Description of problem: We deployed a cluster into an existing AWS VPC (eu-central). The VPC is enabled with enableDnsSupport, enableDnsHostnames and DHCP options are set to domain-name = aws.example.com; domain-name-servers = AmazonProvidedDNS; After the deployment is ready the CSRs are not approved my the machine-approver. Version-Release number of selected component (if applicable): 4.4 rc.6 How reproducible: After the deployment is ready check CSRs Steps to Reproduce: 1. Create VPC with all requirements https://docs.openshift.com/container-platform/4.3/installing/installing_aws/installing-aws-vpc.html#installation-custom-aws-vpc-requirements_installing-aws-vpc 2. Enable options enableDnsSupport and enableDnsHostnames for the VPC 3. Setup DHCP options to domain-name = aws.example.com; domain-name-servers = AmazonProvidedDNS; 4. Create a Route53 private zone aws.example.com and attach it to the VPC 5. Deploy the cluster into the existing VPC Actual results: CSRs are pending Expected results: CSRs are approved Additional info: We tracked down the issue to https://github.com/openshift/cluster-api-provider-aws/blob/release-4.4/pkg/actuators/machine/utils.go#L404-L408 The EC2 instance PrivateDNS points to ip-xx-xx-xx-xx.eu-central-1.compute.internal but the kubelet reads the hostname from the meta-data service (http://169.254.169.254/latest/meta-data/hostname ) that will result in ip-xx-xx-xx-xx.eu-central-1.aws.example.com. The problem is that the Machine object has different addresses than the Node object and this causes the machine approver to reject the CSR
Hi, could we please get must gather logs?

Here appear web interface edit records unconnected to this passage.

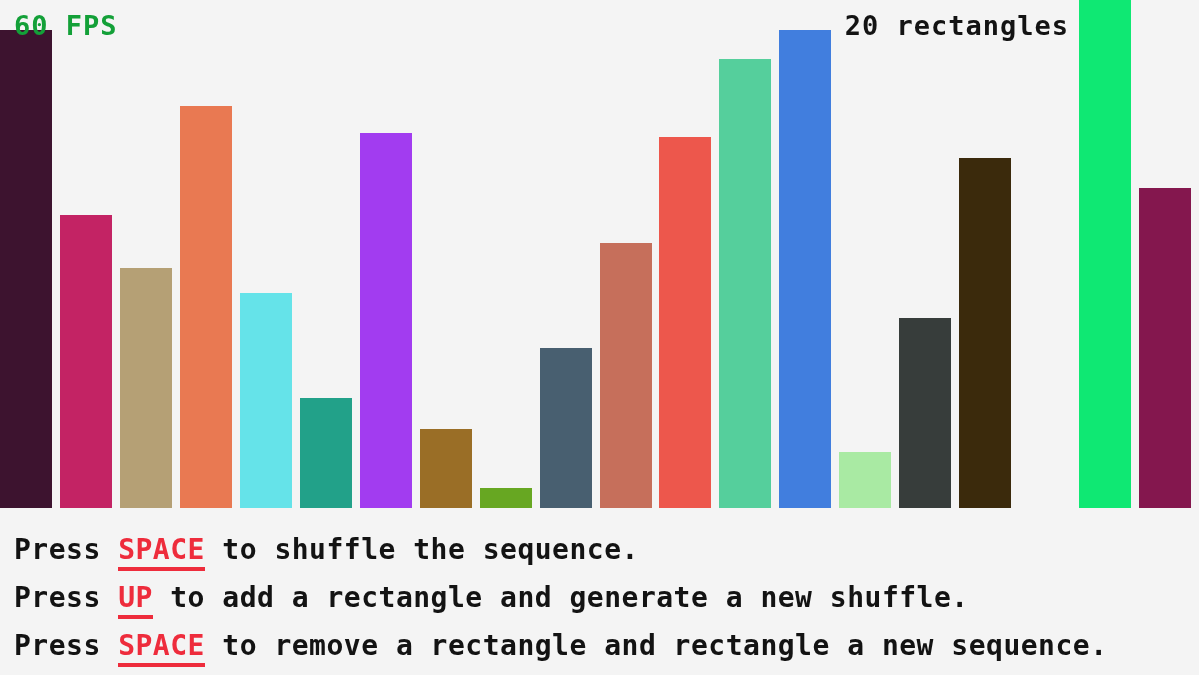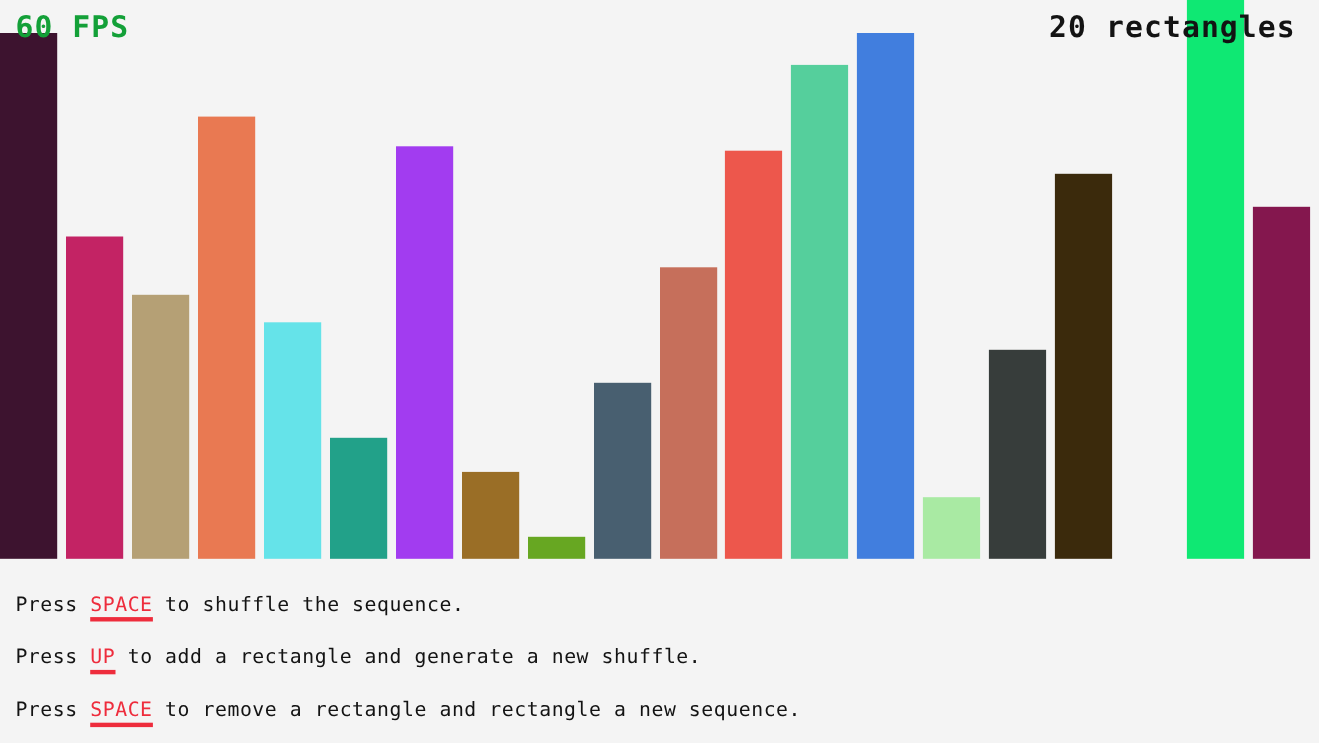--- a/index.html
+++ b/index.html
@@ -12,7 +12,7 @@
   }
   #stage {
     position: relative;
-    width: 1199px;
+    width: 1077px;
     height: 675px;
     background: #f4f4f4;
   }

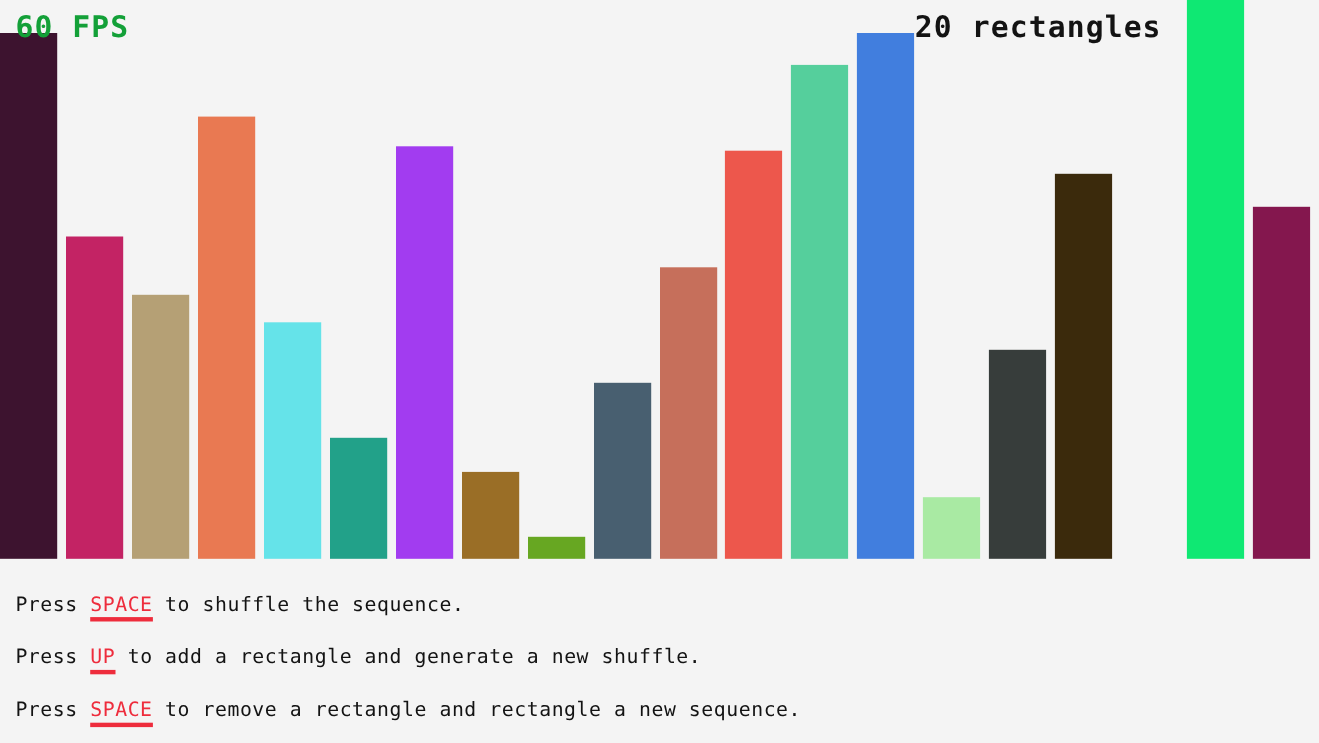--- a/index.html
+++ b/index.html
@@ -42,7 +42,7 @@
   }
   #rect-count {
     position: absolute;
-    right: 21px;
+    right: 8px;
     top: 11px;
     font-size: 27px;
     line-height: 30px;

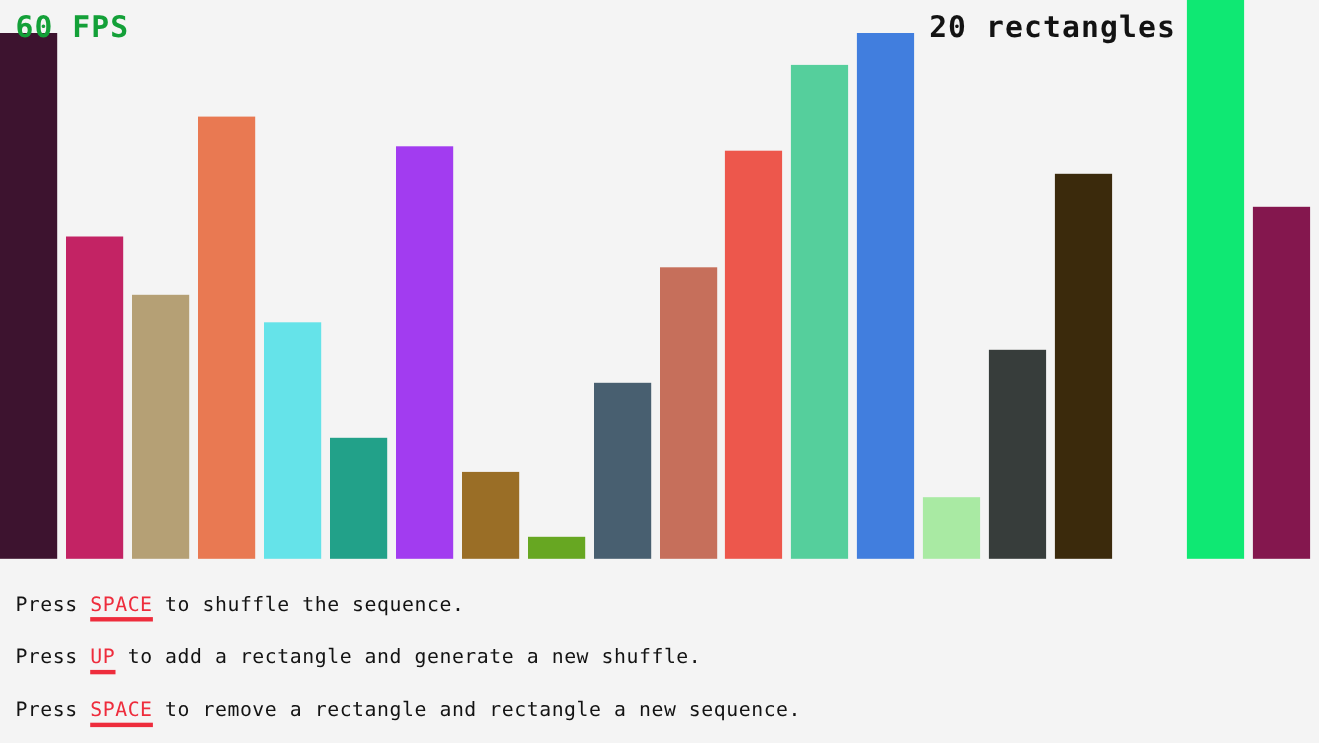--- a/index.html
+++ b/index.html
@@ -61,12 +61,12 @@
     padding: 18px 0 0 14px;
   }
   .instruction-line {
-    font-size: 18px;
+    font-size: 28px;
     line-height: 48px;
     letter-spacing: 0.5px;
     color: #131313;
     white-space: nowrap;
-    font-weight: 400;
+    font-weight: 700;
   }
   .key {
     color: #ee2c3c;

Setting target release to our active development branch (4.5) for debugging. For fixes requested/required, if any, backported, additional bugs (clones) will be created targetting those versions.

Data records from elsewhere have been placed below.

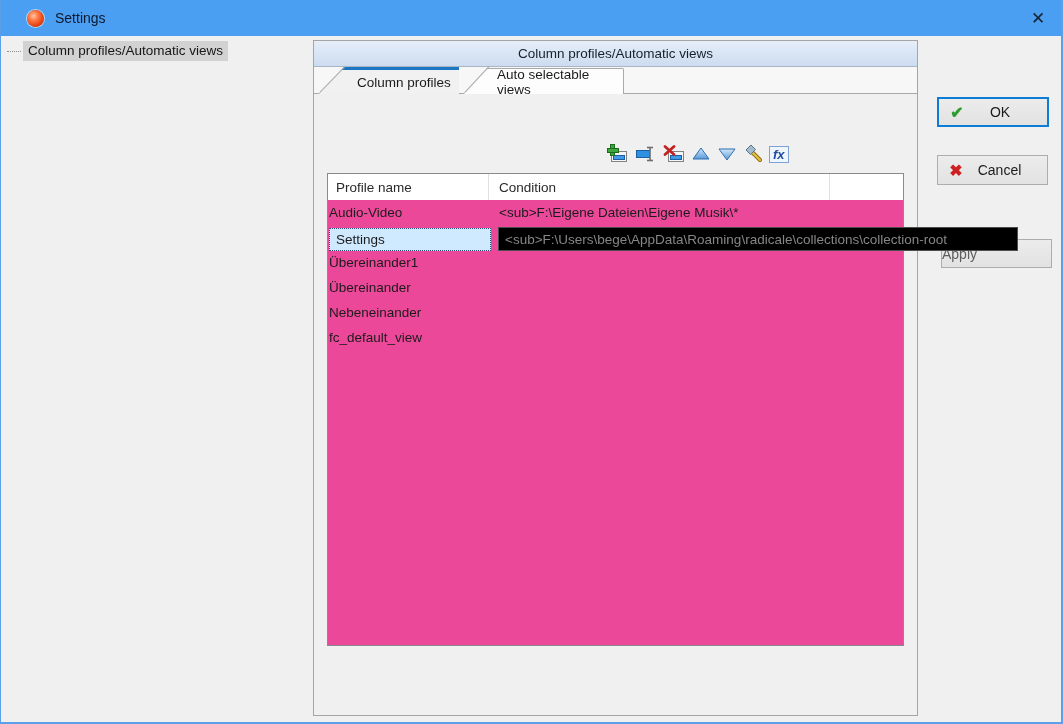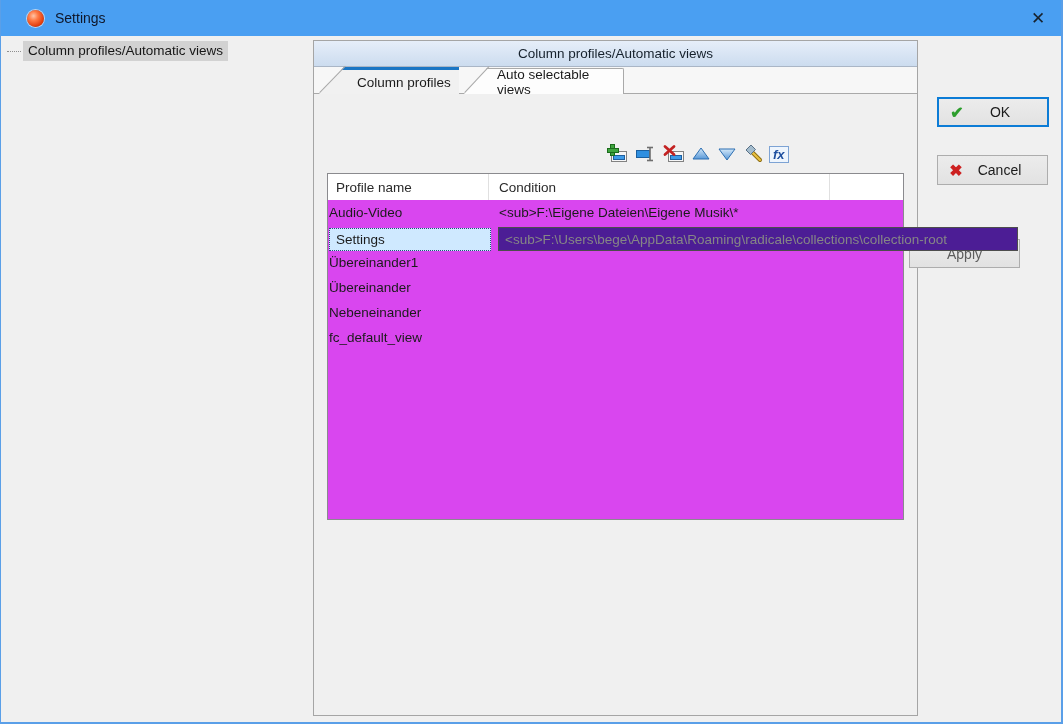--- a/index.html
+++ b/index.html
@@ -73,8 +73,8 @@
 
   
   .table {
-    position:absolute; left:13px; top:132px; width:577px; height:347px;
-    background:#d946ef; border:1px solid #8a8a8e; font-size:13.5px;
+    position:absolute; left:13px; top:132px; width:577px; height:473px;
+    background:#ec4899; border:1px solid #8a8a8e; font-size:13.5px;
   }
   .thead { position:absolute; left:0; top:0; right:0; height:26px; display:flex; background:#fff; }
   .th { display:flex; align-items:center; padding-left:8px; color:#2a2a2a; }

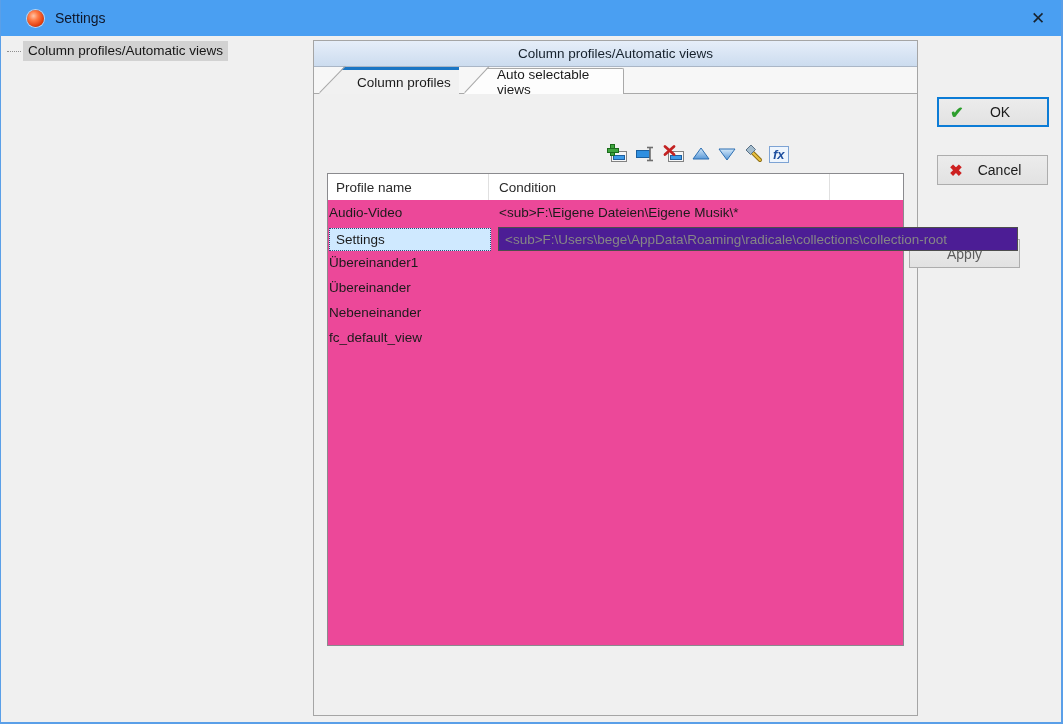--- a/index.html
+++ b/index.html
@@ -97,7 +97,7 @@
   
   .cond-overlay {
     position:absolute; left:497px; top:227px; width:520px; height:24px;
-    background:#4c1d95; border:1px solid #4d4d4d; color:#868686;
+    background:#000000; border:1px solid #4d4d4d; color:#868686;
     display:flex; align-items:center; padding-left:6px; white-space:nowrap;
     overflow:hidden; z-index:50; font-size:13.5px;
   }

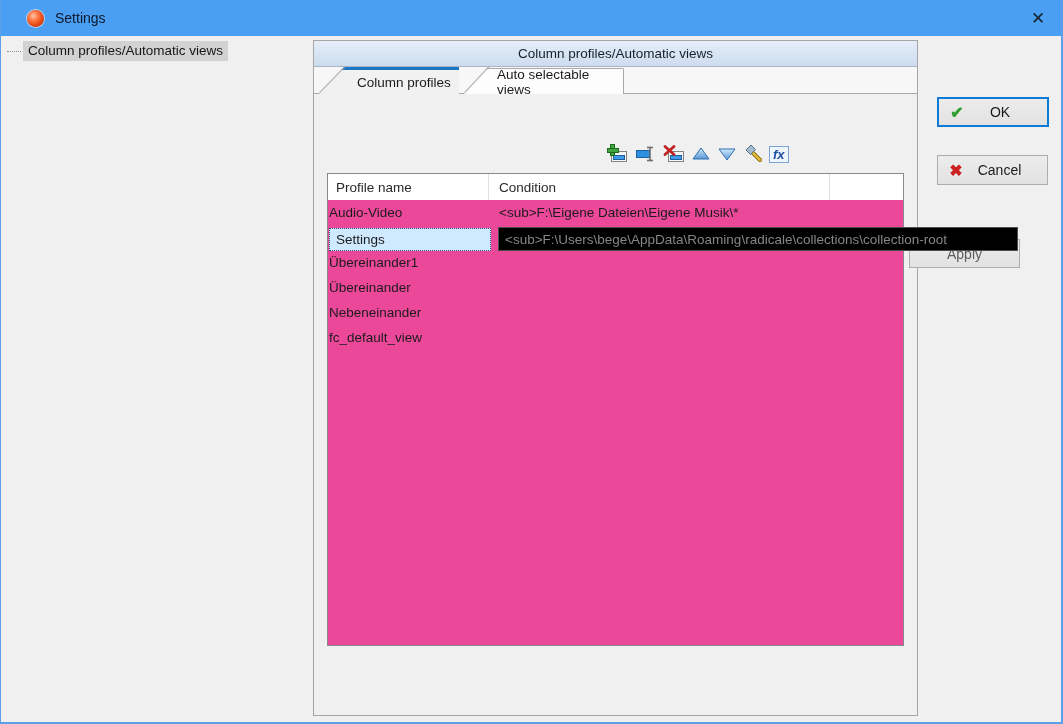--- a/index.html
+++ b/index.html
@@ -110,7 +110,7 @@
   }
   .btn-ok { left:936px; top:97px; width:112px; height:30px; border:2px solid #0c7cd6; }
   .btn-cancel { left:936px; top:155px; width:111px; height:30px; }
-  .btn-apply { left:908px; top:239px; width:111px; height:29px; color:#5d5d5d; justify-content:center; }
+  .btn-apply { left:940px; top:239px; width:111px; height:29px; color:#5d5d5d; justify-content:flex-start; }
   .btn-glyph { width:36px; text-align:center; font-weight:bold; font-size:16px; }
   .glyph-check { color:#2d9e2d; }
   .glyph-cross { color:#cd2020; }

Also can we please get more context on the particular scenario and their needs for using a custom domain and dhcp config? This is the check that is failing the machine approver for the serving CSR https://github.com/openshift/cluster-machine-approver/blob/master/csr_check.go#L194-L216 e.g "Error syncing csr csr-6wqxx: DNS name 'ip-10-0-131-9.agl.com' not in machine names: ip-10-0-131-9.ec2.internal ip-10-0-131-9.ec2.internal". This is because the kubelet serving CSR https://github.com/kubernetes/kubernetes/blob/03b7f272c8287fdaafa67b82f1c577a96c5a238a/pkg/kubelet/certificate/kubelet.go#L90-L100 uses any DNS/IP SANs supplied with whatever values the host knows for itself, i.e what the aws cloud provider sets here https://github.com/kubernetes/kubernetes/blob/6b13befdfb3e30862dc86fd1c7739f58901f0bae/staging/src/k8s.io/legacy-cloud-providers/aws/aws.go#L1400-L1479 We could reuse the logic in https://github.com/kubernetes/kubernetes/blob/6b13befdfb3e30862dc86fd1c7739f58901f0bae/staging/src/k8s.io/legacy-cloud-providers/aws/aws.go#L1400-L1479 for the machine aws controller to infer the custom domain from the metadata. With my setup I'm not seeing the node coming with the custom domain name. If that was the case this check for the client CSR would fail as well https://github.com/openshift/cluster-machine-approver/blob/master/csr_check.go#L269 as the nodename is used for the subject common name https://github.com/kubernetes/kubernetes/blob/03b7f272c8287fdaafa67b82f1c577a96c5a238a/pkg/kubelet/certificate/bootstrap/bootstrap.go#L318 in the CSR. We'll need must gather logs to validate all the above and see how is best to proceed.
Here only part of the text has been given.